Alle waren im übrigen dankbar, bis heute ausschließlich privat genutzte Schlossgärten besichtigen und sich mit den Eigentümern in anregende und vertiefende Diskussion stürzen zu können. Zu nennen sind hier u.a. Jana Freifrau von Paper mit dem wertvollen und an Exoten reicher Landschaftspark von Wewer, aber auch ihre Schwester, Isa Baronin von Elverfeldt, deren wundervolle Alte Burg in Wewer das Entzücken aller Teilnehmer hervorrief sowie Freiherr von Brenken in Schloss Erpernburg mit seinen weitläufigen parkartigen Gärten. Sehr interessant war auch der nachmittägliche Besuch in das sich noch in restauro befindliche Zisterzienser Kloster Dalheim, wo Qualität und Quantität der erst in jüngster Zeit teilrekonstruierten Gärten dann auch Anlass zu Lob, aber auch zu erheblichen Diskussionen boten. Nicht zuletzt der Konventgarten hielt mehr Fragen als Antworten bereit.

Krönender Abschluss dieses unvergesslichen Ausfluges in die schon untergegangen geglaubte Adelskultur des alten Kurfürstlichen Hochstiftes Paderborn, war der Besuch von Schloss und Park Rheder, im schönen Nethegau liegend, wo uns das gastliche Besitzerehepaar Freiherr und Freifrau von Spiegel freundlich führte. Der als schönster Landschaftspark Ostwestfalens gepriesene, im Zeitalter des Biedermeiers, unter Josef Bruno Graf von Mengersen angelegte bedeutende Landschaftspark, konnten wir in Ruhe besichtigen, auch die jüngste „Setzung“ im Park bewundern, nämlich die von Jenny Holzer geschaffenen Kunstwerke.

Nach einem wundervollen und reichhaltigen Abendessen mit dem selbstgebrauten Rheder Schlossbräu in der Orangerie von Schloss Rheder galt es schließlich Abschied zu nehmen und wieder nach Driburg heimzufahren.

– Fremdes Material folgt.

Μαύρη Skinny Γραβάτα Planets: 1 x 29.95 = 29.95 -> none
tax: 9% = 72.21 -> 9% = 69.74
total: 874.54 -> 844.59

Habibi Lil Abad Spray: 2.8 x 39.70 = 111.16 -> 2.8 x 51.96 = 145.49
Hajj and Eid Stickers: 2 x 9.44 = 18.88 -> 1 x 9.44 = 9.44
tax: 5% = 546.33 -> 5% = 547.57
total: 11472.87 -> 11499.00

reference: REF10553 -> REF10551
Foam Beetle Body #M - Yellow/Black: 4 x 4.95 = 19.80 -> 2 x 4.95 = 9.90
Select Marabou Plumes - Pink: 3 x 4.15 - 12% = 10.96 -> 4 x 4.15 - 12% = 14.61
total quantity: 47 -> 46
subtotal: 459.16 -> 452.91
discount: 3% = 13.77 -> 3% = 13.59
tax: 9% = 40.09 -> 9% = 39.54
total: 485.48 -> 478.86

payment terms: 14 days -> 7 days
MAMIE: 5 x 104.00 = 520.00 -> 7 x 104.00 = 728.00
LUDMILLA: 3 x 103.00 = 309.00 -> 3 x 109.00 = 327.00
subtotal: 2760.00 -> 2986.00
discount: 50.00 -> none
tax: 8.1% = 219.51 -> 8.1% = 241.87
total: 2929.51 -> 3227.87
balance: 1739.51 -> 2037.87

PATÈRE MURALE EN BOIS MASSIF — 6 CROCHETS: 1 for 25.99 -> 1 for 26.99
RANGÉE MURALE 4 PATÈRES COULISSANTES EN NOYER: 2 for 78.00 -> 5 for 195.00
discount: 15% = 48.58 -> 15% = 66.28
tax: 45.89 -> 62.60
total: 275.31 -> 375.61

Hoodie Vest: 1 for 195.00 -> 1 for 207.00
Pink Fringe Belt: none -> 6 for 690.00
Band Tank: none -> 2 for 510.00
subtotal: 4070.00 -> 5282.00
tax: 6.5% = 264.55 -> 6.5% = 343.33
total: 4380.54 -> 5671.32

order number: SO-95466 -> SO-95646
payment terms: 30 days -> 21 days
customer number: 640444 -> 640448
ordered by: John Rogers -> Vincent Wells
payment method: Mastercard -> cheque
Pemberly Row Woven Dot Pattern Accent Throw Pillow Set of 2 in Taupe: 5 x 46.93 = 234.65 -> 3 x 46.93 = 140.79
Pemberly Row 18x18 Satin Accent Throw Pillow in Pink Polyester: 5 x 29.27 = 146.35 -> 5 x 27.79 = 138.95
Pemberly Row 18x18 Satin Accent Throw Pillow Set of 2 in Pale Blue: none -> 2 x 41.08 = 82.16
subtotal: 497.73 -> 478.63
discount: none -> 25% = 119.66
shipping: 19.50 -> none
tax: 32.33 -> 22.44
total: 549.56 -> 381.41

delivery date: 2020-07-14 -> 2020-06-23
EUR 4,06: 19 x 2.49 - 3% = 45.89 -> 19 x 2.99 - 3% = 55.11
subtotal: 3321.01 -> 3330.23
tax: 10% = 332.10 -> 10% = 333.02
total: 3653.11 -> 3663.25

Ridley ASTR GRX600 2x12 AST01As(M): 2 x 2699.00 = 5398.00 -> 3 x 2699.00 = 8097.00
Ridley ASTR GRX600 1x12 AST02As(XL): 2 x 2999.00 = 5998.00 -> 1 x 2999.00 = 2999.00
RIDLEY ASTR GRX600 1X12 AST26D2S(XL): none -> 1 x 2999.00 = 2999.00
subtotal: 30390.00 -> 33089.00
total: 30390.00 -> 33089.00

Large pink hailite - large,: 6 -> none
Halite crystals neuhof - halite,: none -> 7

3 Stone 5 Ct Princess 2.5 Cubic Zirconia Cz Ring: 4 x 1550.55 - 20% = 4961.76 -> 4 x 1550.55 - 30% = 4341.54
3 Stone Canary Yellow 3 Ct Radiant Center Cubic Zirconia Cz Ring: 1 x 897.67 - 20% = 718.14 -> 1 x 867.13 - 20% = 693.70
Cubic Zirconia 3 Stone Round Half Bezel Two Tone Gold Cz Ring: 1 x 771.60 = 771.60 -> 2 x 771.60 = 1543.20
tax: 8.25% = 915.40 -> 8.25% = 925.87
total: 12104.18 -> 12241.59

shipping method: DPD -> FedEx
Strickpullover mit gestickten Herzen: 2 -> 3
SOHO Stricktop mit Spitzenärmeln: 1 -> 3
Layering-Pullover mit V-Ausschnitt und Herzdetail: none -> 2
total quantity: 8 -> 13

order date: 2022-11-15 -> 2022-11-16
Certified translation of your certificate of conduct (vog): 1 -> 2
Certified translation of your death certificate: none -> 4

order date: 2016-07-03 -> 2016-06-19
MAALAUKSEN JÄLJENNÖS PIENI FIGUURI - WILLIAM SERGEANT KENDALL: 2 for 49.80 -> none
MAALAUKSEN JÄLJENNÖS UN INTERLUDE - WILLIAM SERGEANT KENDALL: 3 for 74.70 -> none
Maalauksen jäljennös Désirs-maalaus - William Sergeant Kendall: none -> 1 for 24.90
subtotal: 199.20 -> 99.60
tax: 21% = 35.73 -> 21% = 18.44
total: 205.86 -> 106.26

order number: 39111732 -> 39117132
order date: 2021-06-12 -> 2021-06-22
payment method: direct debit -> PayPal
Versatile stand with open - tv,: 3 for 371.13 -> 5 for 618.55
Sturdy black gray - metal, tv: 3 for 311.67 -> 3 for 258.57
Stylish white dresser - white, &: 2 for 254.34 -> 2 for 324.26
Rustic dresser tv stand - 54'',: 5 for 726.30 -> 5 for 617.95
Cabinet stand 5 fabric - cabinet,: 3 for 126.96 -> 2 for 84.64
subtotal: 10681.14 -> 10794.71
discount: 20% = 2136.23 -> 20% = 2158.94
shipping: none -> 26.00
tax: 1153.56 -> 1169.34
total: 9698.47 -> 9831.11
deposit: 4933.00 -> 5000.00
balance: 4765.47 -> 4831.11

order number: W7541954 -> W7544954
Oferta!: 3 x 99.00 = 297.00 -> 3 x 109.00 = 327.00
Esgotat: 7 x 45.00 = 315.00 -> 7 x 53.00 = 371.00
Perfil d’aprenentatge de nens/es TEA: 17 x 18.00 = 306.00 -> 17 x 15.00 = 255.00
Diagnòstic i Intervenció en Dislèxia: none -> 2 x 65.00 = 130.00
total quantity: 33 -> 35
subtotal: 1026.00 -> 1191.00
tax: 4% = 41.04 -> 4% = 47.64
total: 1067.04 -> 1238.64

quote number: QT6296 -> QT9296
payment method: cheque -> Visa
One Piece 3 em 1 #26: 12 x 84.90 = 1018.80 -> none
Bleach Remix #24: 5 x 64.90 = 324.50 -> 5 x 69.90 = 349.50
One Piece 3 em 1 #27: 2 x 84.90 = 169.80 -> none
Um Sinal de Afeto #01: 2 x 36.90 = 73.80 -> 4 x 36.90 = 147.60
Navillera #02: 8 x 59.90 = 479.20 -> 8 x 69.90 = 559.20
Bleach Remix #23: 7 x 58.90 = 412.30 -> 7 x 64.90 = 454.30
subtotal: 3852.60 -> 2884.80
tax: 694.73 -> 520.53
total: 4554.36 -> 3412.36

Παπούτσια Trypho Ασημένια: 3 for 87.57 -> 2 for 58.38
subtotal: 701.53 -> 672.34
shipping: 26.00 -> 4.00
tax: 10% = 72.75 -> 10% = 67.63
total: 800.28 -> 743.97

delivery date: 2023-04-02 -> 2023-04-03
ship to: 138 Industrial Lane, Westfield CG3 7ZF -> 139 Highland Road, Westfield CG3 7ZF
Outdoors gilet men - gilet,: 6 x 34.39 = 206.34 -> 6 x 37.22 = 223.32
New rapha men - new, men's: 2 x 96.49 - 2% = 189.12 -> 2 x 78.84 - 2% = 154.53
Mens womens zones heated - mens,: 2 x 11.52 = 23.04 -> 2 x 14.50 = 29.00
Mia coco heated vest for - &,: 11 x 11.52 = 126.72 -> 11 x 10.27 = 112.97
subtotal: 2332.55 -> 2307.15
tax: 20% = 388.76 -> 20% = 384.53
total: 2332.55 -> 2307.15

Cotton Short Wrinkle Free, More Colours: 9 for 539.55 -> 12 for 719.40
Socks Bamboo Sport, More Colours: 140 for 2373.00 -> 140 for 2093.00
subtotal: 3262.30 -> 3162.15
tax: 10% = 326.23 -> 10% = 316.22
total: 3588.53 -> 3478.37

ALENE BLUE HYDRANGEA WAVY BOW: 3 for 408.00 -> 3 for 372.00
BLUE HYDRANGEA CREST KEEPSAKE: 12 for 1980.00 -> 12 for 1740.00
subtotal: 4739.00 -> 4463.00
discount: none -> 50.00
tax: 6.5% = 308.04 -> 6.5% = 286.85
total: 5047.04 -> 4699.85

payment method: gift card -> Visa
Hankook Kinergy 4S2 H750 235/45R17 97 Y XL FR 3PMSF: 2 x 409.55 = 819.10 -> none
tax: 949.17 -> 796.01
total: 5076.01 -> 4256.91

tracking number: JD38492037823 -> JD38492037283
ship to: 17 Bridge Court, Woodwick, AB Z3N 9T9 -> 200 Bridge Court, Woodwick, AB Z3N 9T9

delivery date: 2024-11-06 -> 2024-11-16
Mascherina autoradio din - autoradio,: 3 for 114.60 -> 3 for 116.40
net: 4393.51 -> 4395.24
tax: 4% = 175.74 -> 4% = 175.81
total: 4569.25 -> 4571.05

Am Sonntagvormittag gab es schließlich für die begeisterten Driburg-Fans nicht nur die Möglichkeit noch in Ruhe den Kurpark anzusehen, sondern auch in intensiver Diskussion mit Marcus Graf von Oeynhausen-Sierstorpff aktuelle Probleme, aber auch Erhaltungs- und Entwicklungsstrategien sowie Perspektiven für das Bad, aber auch den Park zu diskutieren.

Angefüllt mit einer Vielzahl von Eindrücken, aber auch der Freude des Wiedersehens galt es schließlich Sonntagmittag Abschied zu nehmen und wieder heimzufahren.